From what I understand, patients in the De Bono JS et al study had progressive mCRPC disease at study entry AND ≥ 24 weeks of Abiraterone treatment (median duration of previous Abiraterone therapy was 54 weeks). The ZEN-3694/enzalutamide combo trial required disease progression after previous Abiraterone or Enzalutamide therapy. However, as shown on slide 14 of the BioEurope presentation, most of these patients shown treated with ZEN-3694/enzalutamide were previously on Abiraterone (including the 3 rock stars). So both the De Bono JS et al study and the Zenith trial (most of the patients so far) required prior progression on Abiraterone.

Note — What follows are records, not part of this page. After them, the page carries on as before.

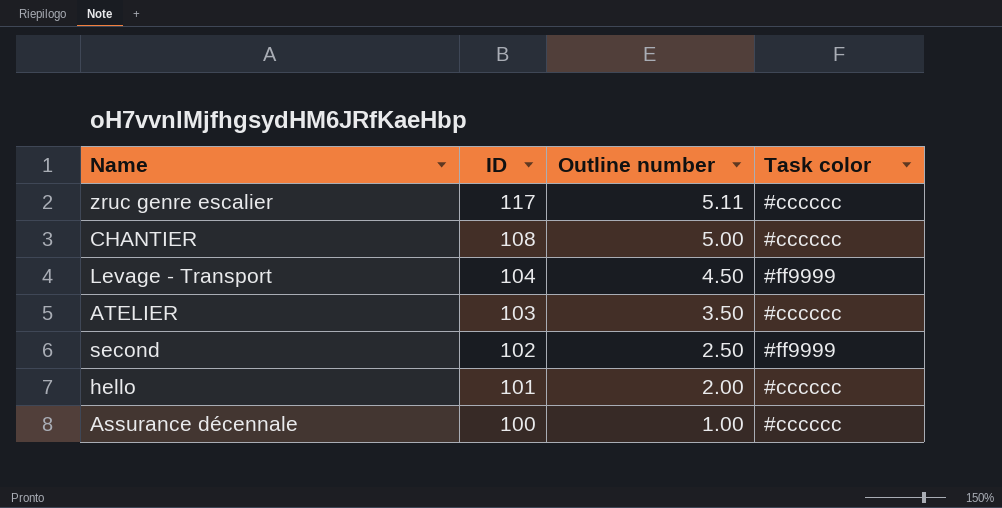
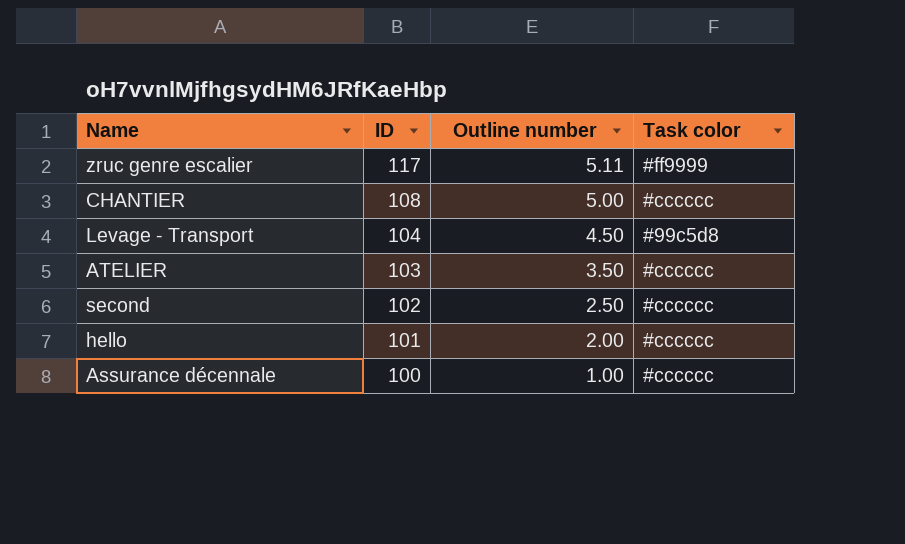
zruc genre escalier | Task color: #cccccc -> #ff9999
Levage - Transport | Task color: #ff9999 -> #99c5d8
second | Task color: #ff9999 -> #cccccc

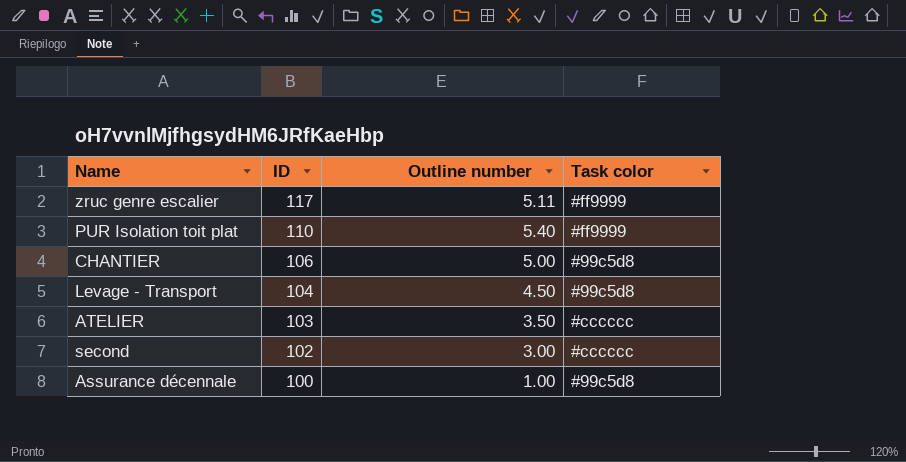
row hello: 101 | 2.00 | #cccccc -> none
row PUR Isolation toit plat: none -> 110 | 5.40 | #ff9999
CHANTIER | ID: 108 -> 106
CHANTIER | Task color: #cccccc -> #99c5d8
second | Outline number: 2.50 -> 3.00
Assurance décennale | Task color: #cccccc -> #99c5d8

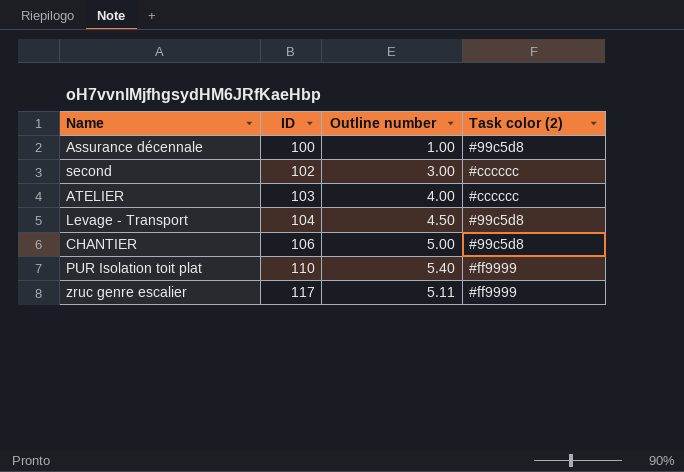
row order: ID descending -> ID ascending
column name: Task color -> Task color (2)
ATELIER | Outline number: 3.50 -> 4.00

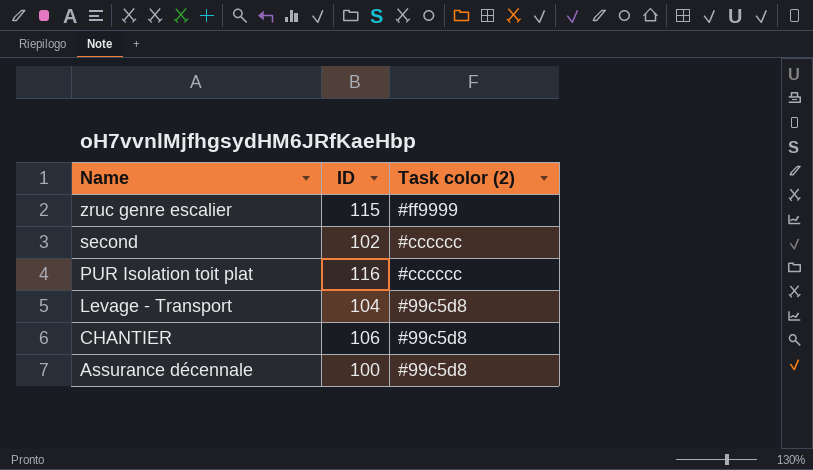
row order: ID ascending -> Name descending
column Outline number | position: 3 -> none
row ATELIER: 103 | 4.00 | #cccccc -> none
zruc genre escalier | ID: 117 -> 115
PUR Isolation toit plat | ID: 110 -> 116
PUR Isolation toit plat | Task color (2): #ff9999 -> #cccccc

It will be interesting to see the data unfold for the ZEN-3694/Enzalutamide treatment in those that progressed on Enzalutamide as the trial continues. 

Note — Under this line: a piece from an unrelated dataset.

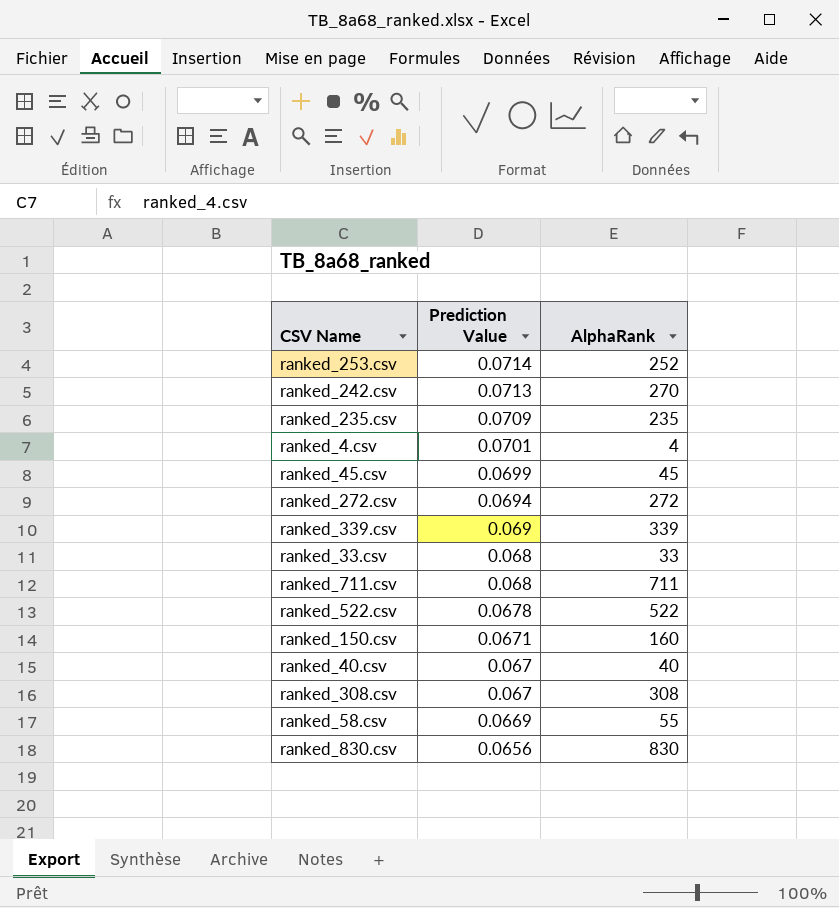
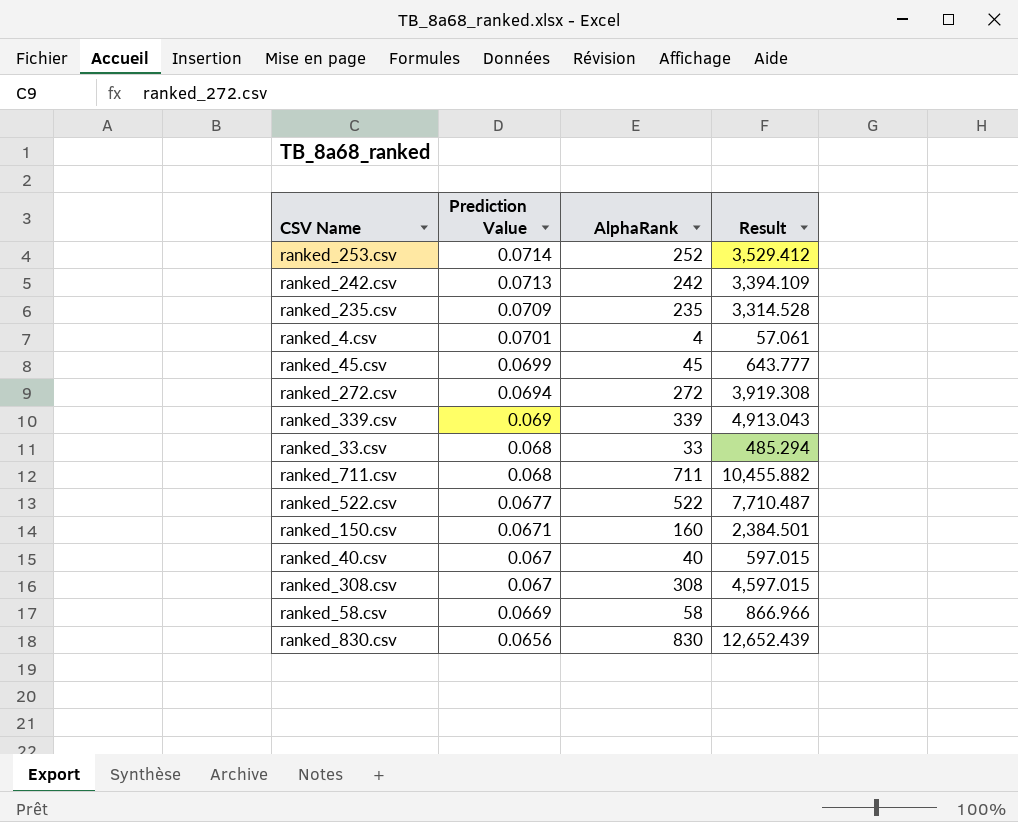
column Result | formula: none -> [AlphaRank] / [Prediction Value]
ranked_242.csv | AlphaRank: 270 -> 242
ranked_522.csv | Prediction Value: 0.0678 -> 0.0677
ranked_58.csv | AlphaRank: 55 -> 58

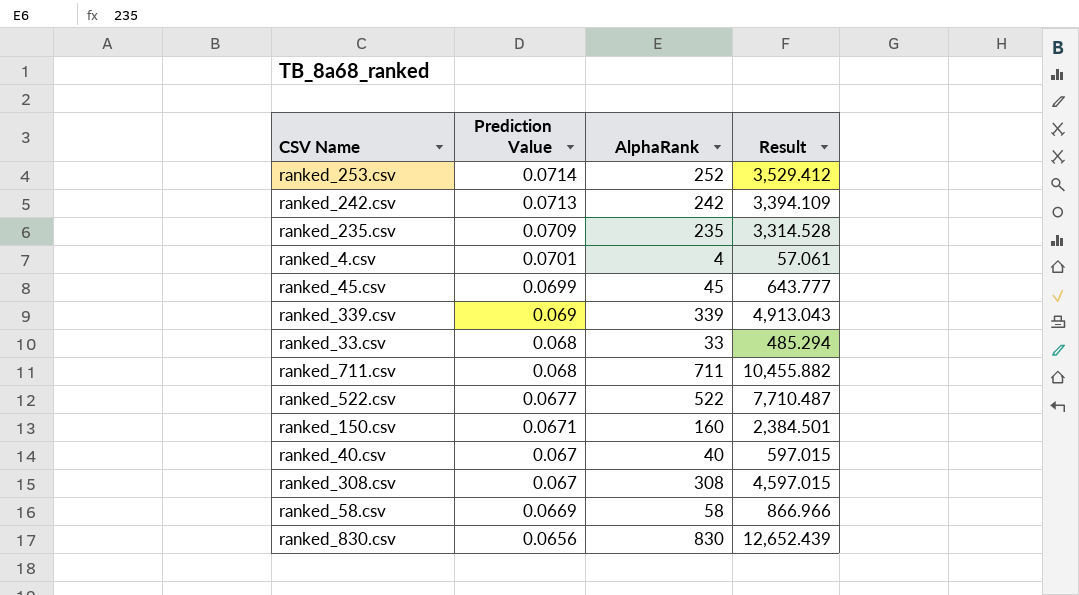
row ranked_272.csv: 0.0694 | 272 | 3,919.308 -> none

Importantly, in the De Bono JS et al study, 46% of patients received Enzalutamide treatment for at least 6 months; 30% for at least 9 months and 16% for at least 12 months. And in PSA responders, the median Enzalutamide treatment was 12 months. Median radiographic progression free survival (rPFS) was 8.1 months in the total population. Our 3 rock star Zenith patients that may be at about 1 year rPFS now look great by themselves. However, in the context of the De Bono JS et al study and in the context of the other patients in the Zenith combo trial that made it 20 weeks or less (slide 14 Bio-Europe) before radiographic progression, our 3 rock stars might just be on par with the number expected to go that far with Enzalutamide alone in the De Bono JS et al study. There is too small of a patient population/too few observations in the Zenith trial to read too much yet. The "target" line in Bio-Europe slide 14 is ~8 month or 32 weeks. How can this ~8 months be the target of the ZEN-3694/Enzalutamide combo therapy if Enzalutamide alone elicits a median 8.1 months rPFS in the De Bono JS et al study? Shouldn't the combo target be beyond that expected w/ Enzalutamide alone in the De Bono JS et al study?

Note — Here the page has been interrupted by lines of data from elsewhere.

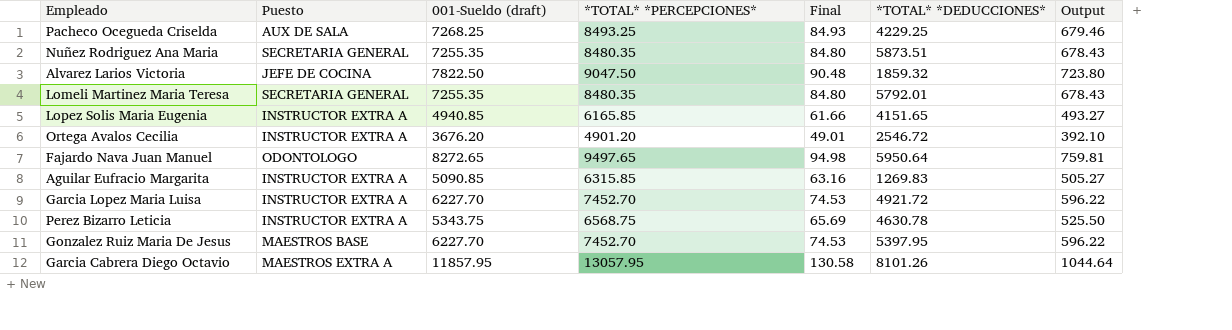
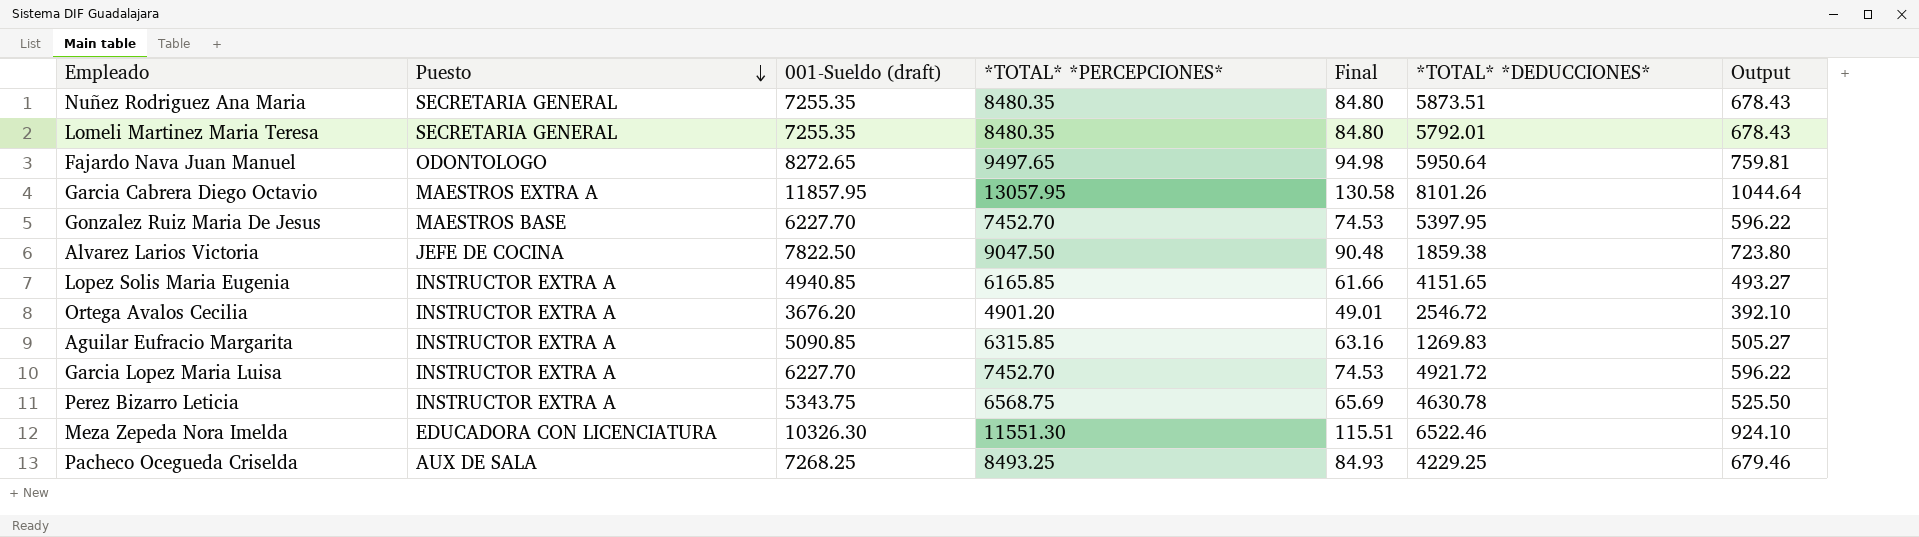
row order: none -> Puesto descending
Alvarez Larios Victoria | *TOTAL* *DEDUCCIONES*: 1859.32 -> 1859.38
row Meza Zepeda Nora Imelda: none -> EDUCADORA CON LICENCIATURA | 10326.30 | 11551.30 | 115.51 | 6522.46 | 924.10

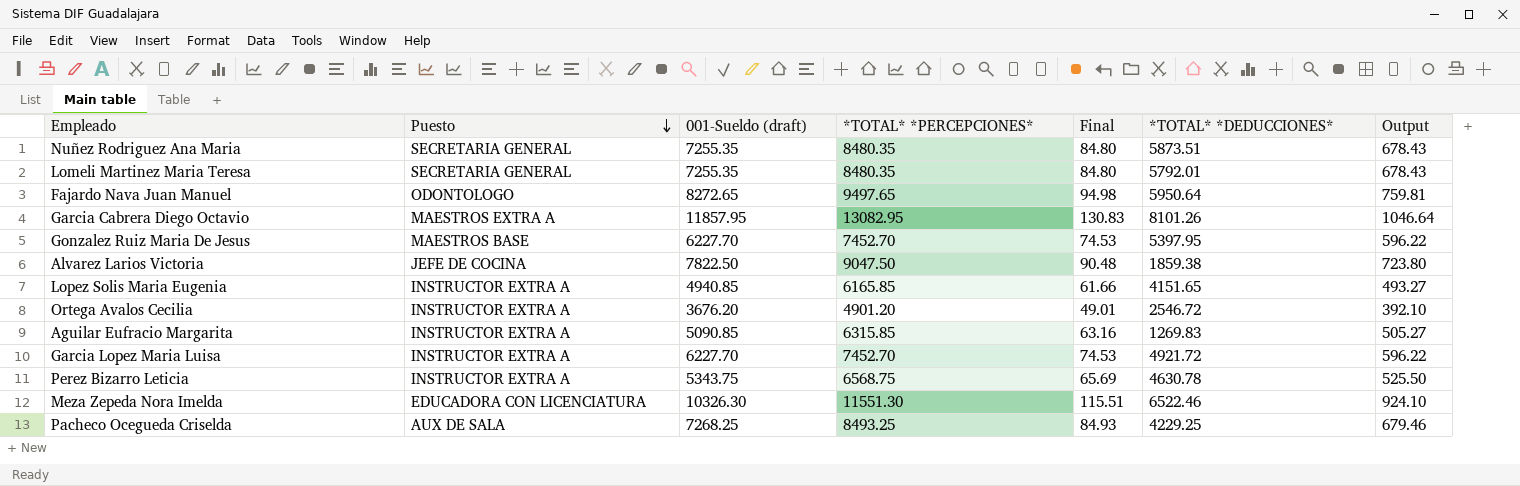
Garcia Cabrera Diego Octavio | *TOTAL* *PERCEPCIONES*: 13057.95 -> 13082.95
Garcia Cabrera Diego Octavio | Final: 130.58 -> 130.83
Garcia Cabrera Diego Octavio | Output: 1044.64 -> 1046.64

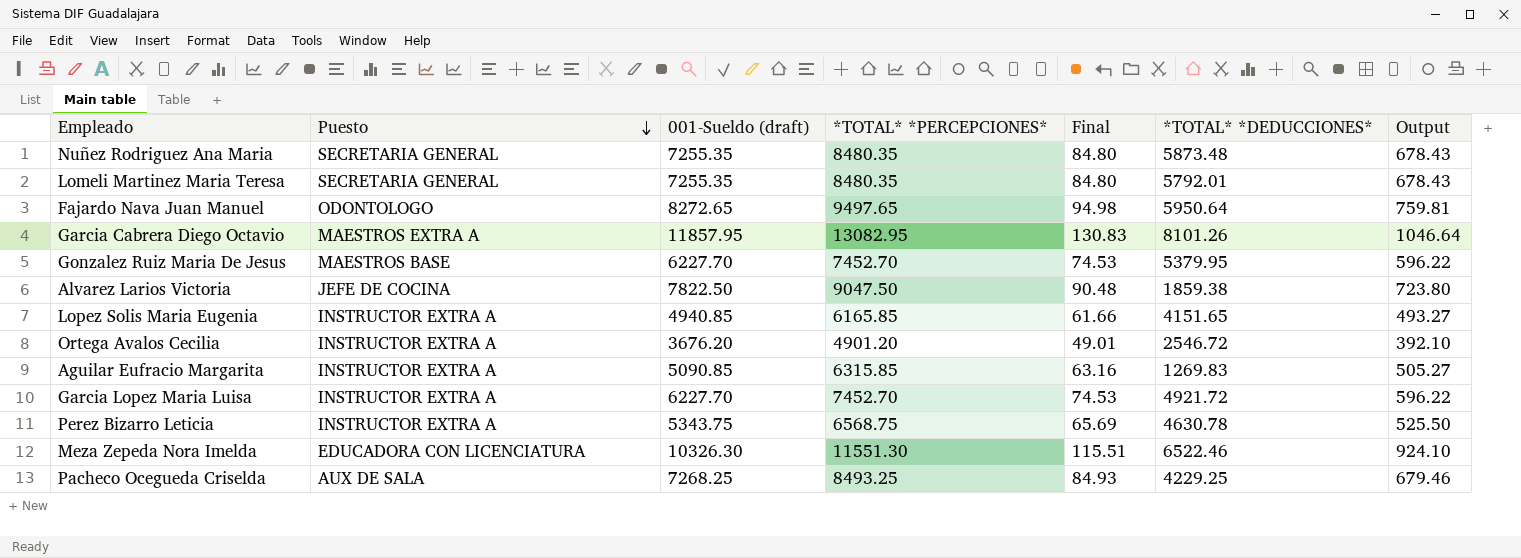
Nuñez Rodriguez Ana Maria | *TOTAL* *DEDUCCIONES*: 5873.51 -> 5873.48
Gonzalez Ruiz Maria De Jesus | *TOTAL* *DEDUCCIONES*: 5397.95 -> 5379.95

For the PSA data, Zenith has so far shown only a select # of patients. Slide 13 of BIO-Europe shows 3 patients from cohort 2 (rock stars), 1 patient from cohort 1 and 1 patient from cohort 3. Where are the other patients' PSA data? Without seeing the other patients, only focusing on the 3 rock stars seems like cherry-picking. The 3 rock stars had a very robust >80% decrease (the other two didn't seem to decrease but were just stabilized). That's great! But about 16% of the patients on Enzalutamide alone had that kind of >80% PSA decrease (see waterfall plot Fig 3 in the De Bono JS et al study). I don't know at what point in the De Bono JS et al study that the PSA measurements were made. So the duration of PSA suppression may be a key difference between the two studies. Regardless, it is only 3 patients from the Zenith trial that we are seeing data for robust PSA decrease and we don't know about the PSA numbers in the total Zenith combo trial population. Long story short, tough to say if those 3 rock stars are doing so good because of the combo, or if just by chance one would expect a certain % of patients w/ enzalutamide alone to respond similarly.